## ABOUT THIS EXERCISE
Pick the lines holding the string "text" out of the records and copy them.
=== GIVEN ENTRIES ===
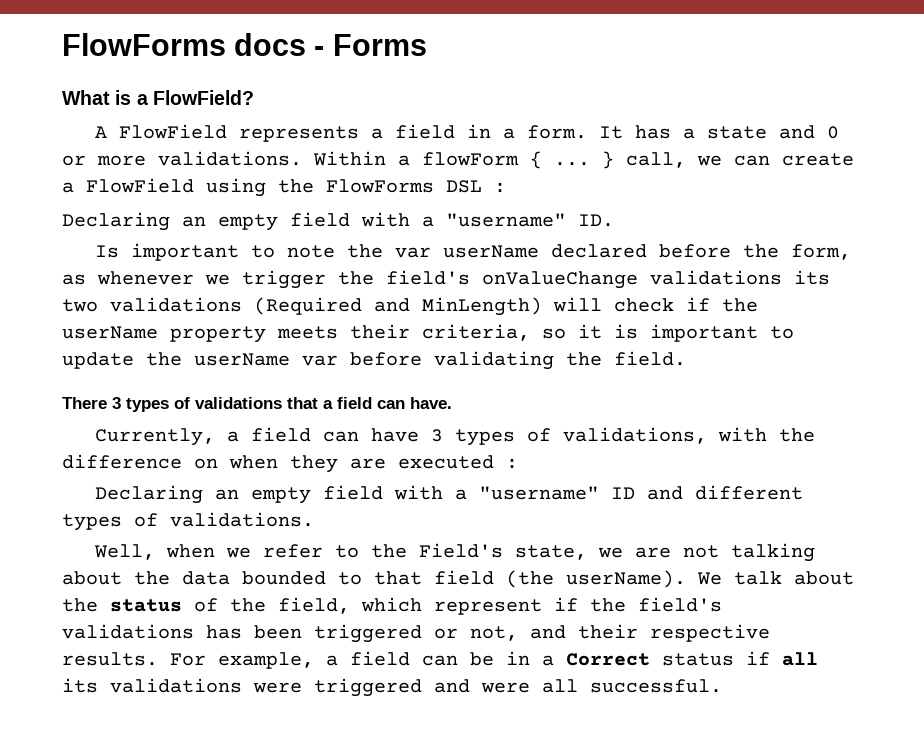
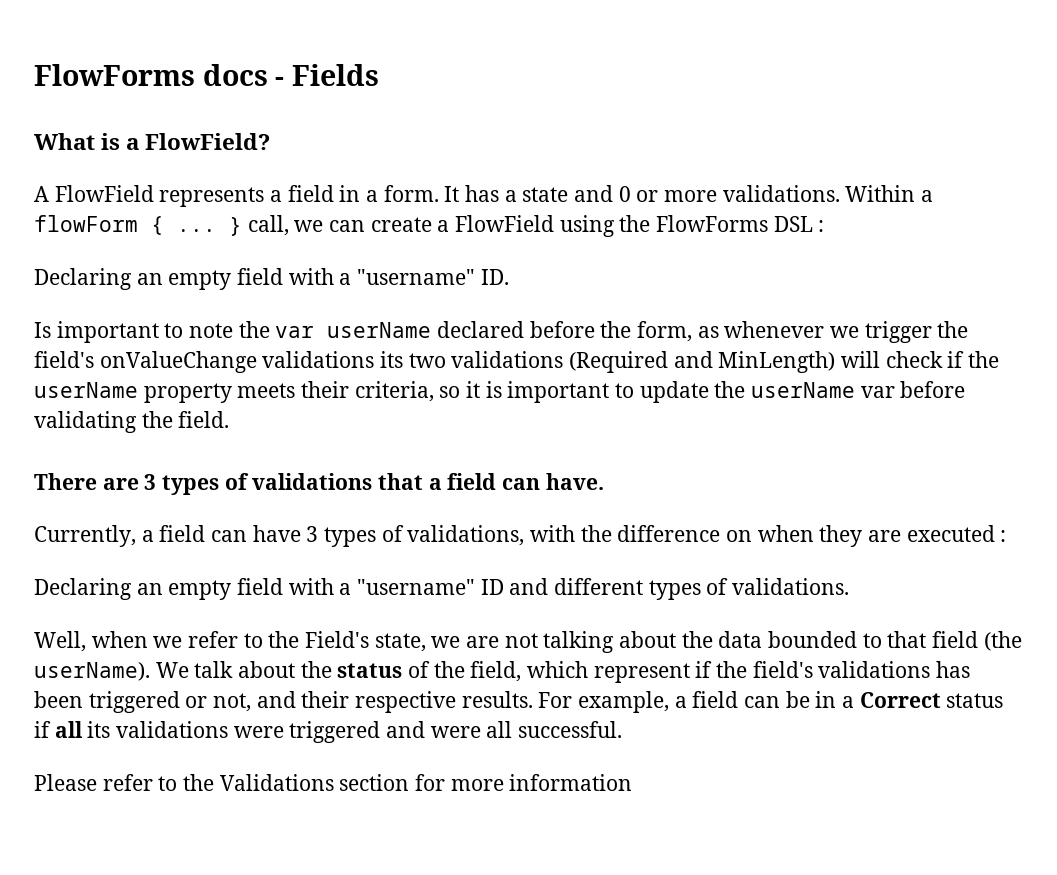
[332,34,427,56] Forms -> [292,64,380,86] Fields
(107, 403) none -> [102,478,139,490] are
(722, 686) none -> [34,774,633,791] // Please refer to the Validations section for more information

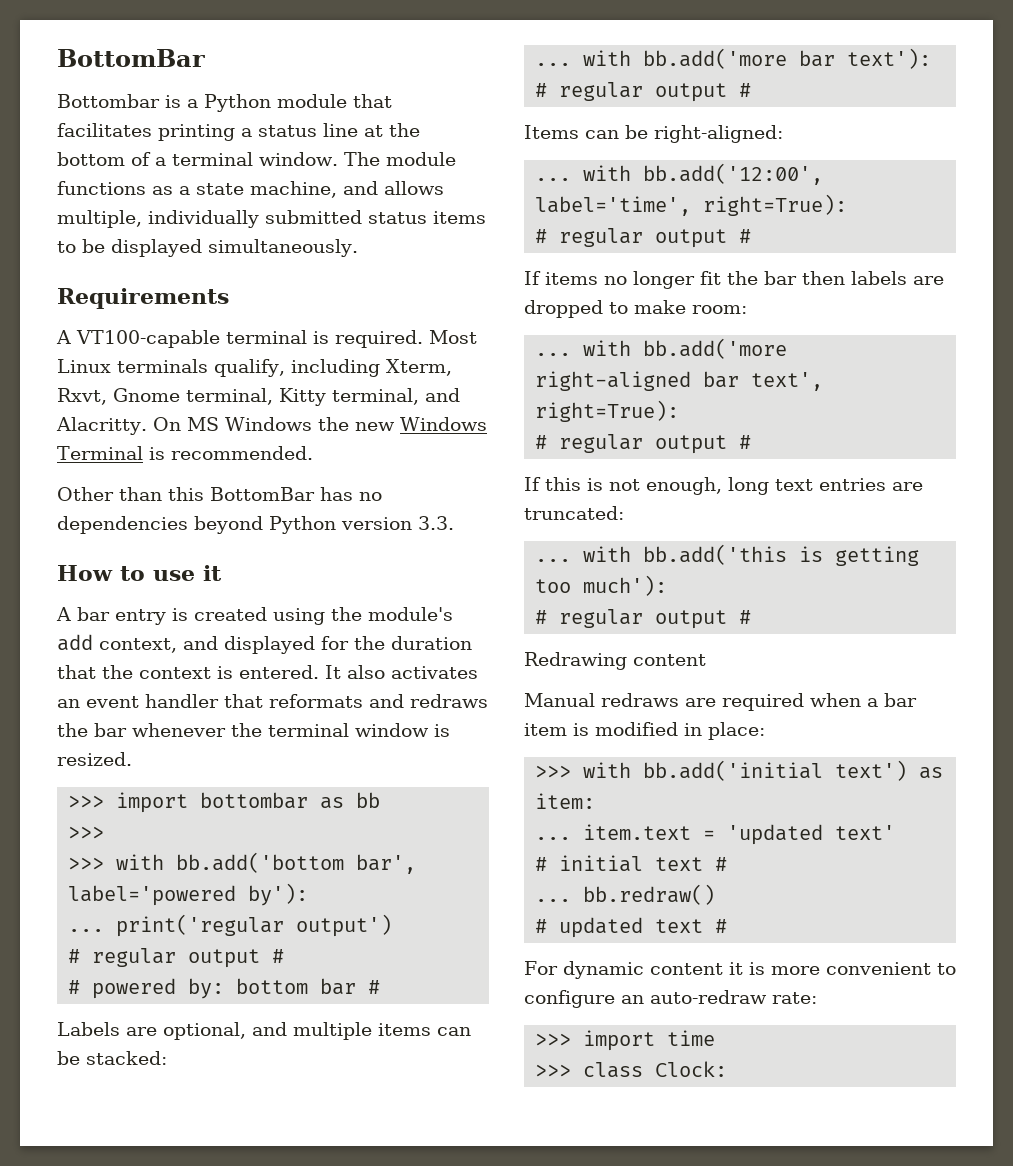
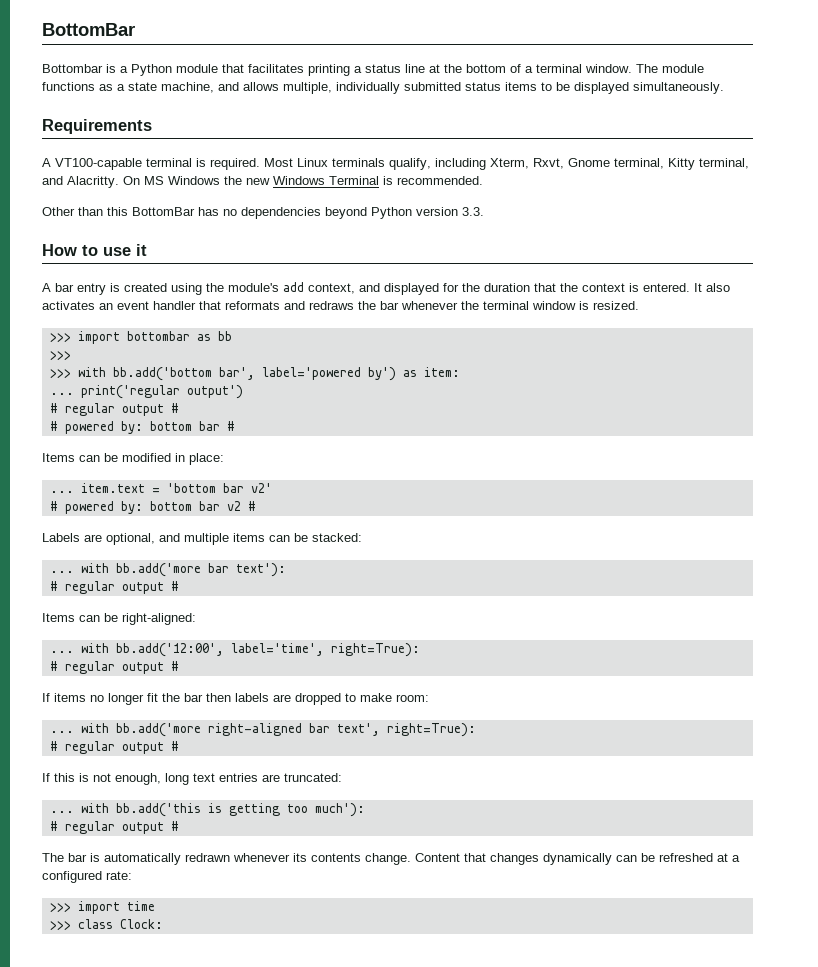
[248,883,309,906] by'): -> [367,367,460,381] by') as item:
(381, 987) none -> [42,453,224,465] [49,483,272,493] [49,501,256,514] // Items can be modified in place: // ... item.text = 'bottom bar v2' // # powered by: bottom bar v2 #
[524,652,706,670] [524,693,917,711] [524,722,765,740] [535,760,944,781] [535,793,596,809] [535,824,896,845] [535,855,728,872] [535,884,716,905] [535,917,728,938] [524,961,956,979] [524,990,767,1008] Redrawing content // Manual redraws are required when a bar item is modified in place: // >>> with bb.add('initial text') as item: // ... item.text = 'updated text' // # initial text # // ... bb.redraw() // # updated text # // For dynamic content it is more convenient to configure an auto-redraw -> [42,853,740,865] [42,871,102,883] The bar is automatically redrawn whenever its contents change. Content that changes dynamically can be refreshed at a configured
===
=== GIVEN ENTRIES ===
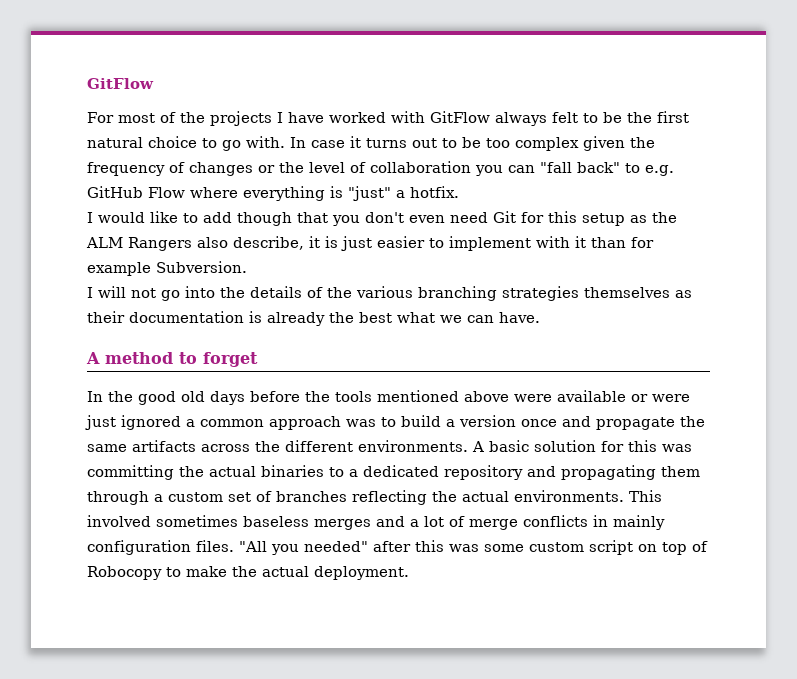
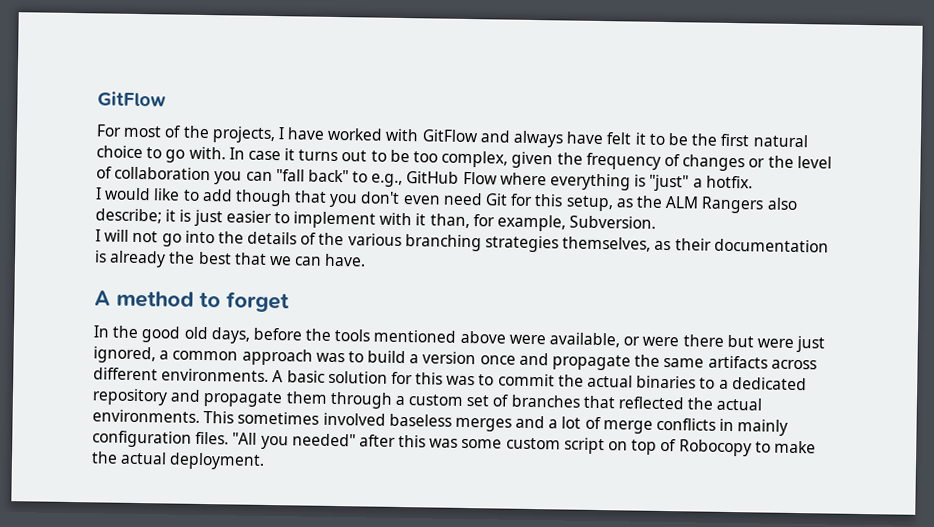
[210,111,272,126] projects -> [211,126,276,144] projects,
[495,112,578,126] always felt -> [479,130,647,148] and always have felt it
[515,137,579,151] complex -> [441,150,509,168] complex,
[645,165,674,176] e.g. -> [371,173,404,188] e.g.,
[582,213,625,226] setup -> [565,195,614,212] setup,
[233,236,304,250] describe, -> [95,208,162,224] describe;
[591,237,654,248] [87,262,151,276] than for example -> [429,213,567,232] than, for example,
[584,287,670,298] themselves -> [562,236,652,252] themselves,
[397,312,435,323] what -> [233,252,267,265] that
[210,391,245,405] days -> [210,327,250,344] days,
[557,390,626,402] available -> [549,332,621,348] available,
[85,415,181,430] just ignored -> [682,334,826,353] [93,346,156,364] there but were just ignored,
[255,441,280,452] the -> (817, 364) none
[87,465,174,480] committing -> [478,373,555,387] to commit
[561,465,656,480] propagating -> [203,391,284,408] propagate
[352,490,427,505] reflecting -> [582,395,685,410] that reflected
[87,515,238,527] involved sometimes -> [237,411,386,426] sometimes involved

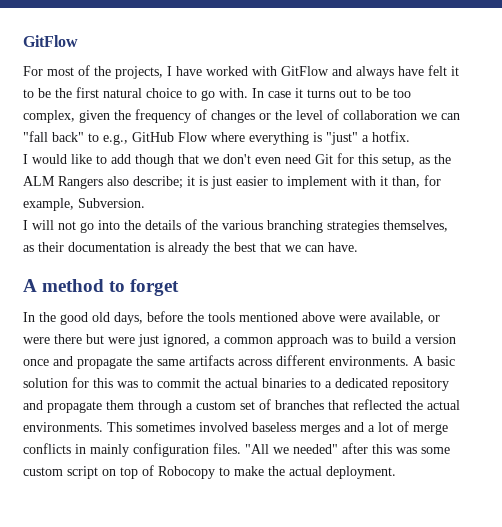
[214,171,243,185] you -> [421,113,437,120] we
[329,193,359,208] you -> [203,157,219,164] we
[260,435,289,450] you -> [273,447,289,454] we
===
## RESPONSE TO THIS EXERCISE
(381, 987) none -> [42,453,224,465] [49,483,272,493] [49,501,256,514] // Items can be modified in place: // ... item.text = 'bottom bar v2' // # powered by: bottom bar v2 #
[524,652,706,670] [524,693,917,711] [524,722,765,740] [535,760,944,781] [535,793,596,809] [535,824,896,845] [535,855,728,872] [535,884,716,905] [535,917,728,938] [524,961,956,979] [524,990,767,1008] Redrawing content // Manual redraws are required when a bar item is modified in place: // >>> with bb.add('initial text') as item: // ... item.text = 'updated text' // # initial text # // ... bb.redraw() // # updated text # // For dynamic content it is more convenient to configure an auto-redraw -> [42,853,740,865] [42,871,102,883] The bar is automatically redrawn whenever its contents change. Content that changes dynamically can be refreshed at a configured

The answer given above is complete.